'''

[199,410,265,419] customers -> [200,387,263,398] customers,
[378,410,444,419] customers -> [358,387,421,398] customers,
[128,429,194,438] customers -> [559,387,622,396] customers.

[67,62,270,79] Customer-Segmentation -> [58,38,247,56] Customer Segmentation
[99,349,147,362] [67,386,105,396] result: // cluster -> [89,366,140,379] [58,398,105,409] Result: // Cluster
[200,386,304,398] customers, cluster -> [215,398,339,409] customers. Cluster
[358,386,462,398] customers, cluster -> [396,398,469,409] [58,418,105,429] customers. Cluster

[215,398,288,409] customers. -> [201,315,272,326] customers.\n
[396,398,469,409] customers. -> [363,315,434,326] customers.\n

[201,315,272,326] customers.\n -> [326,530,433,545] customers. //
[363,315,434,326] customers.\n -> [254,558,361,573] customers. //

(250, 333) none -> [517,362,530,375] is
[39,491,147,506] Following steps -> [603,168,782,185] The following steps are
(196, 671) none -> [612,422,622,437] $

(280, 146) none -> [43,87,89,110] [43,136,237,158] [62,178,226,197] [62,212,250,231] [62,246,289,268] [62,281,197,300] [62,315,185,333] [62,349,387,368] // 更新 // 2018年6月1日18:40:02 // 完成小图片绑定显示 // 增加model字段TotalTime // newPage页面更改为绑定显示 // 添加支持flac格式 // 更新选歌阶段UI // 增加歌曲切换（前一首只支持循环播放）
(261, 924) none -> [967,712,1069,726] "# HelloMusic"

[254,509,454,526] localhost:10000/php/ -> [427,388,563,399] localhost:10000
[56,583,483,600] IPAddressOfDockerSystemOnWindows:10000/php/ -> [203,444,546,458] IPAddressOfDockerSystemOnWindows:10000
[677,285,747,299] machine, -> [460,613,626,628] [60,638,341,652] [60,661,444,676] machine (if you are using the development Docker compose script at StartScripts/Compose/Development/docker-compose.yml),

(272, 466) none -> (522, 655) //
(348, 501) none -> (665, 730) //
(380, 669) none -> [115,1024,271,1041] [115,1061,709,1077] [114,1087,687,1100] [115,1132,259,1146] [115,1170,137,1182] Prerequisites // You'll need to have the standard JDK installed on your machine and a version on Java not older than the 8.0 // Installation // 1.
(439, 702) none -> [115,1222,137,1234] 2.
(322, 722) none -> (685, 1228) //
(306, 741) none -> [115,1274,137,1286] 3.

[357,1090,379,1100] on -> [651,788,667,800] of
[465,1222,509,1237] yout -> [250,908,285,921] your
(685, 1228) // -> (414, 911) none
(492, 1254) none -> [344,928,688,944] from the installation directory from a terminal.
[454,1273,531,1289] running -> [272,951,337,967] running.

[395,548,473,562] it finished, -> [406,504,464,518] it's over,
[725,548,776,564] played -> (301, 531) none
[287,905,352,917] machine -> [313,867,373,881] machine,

'''

◆ **The task**
Start copying at the line that contains "[465,1222,509,1237] yout ->" and stop after the last line of the records, keeping every line exactly.

◆ **Exercise output**
[465,1222,509,1237] yout -> [250,908,285,921] your
(685, 1228) // -> (414, 911) none
(492, 1254) none -> [344,928,688,944] from the installation directory from a terminal.
[454,1273,531,1289] running -> [272,951,337,967] running.

[395,548,473,562] it finished, -> [406,504,464,518] it's over,
[725,548,776,564] played -> (301, 531) none
[287,905,352,917] machine -> [313,867,373,881] machine,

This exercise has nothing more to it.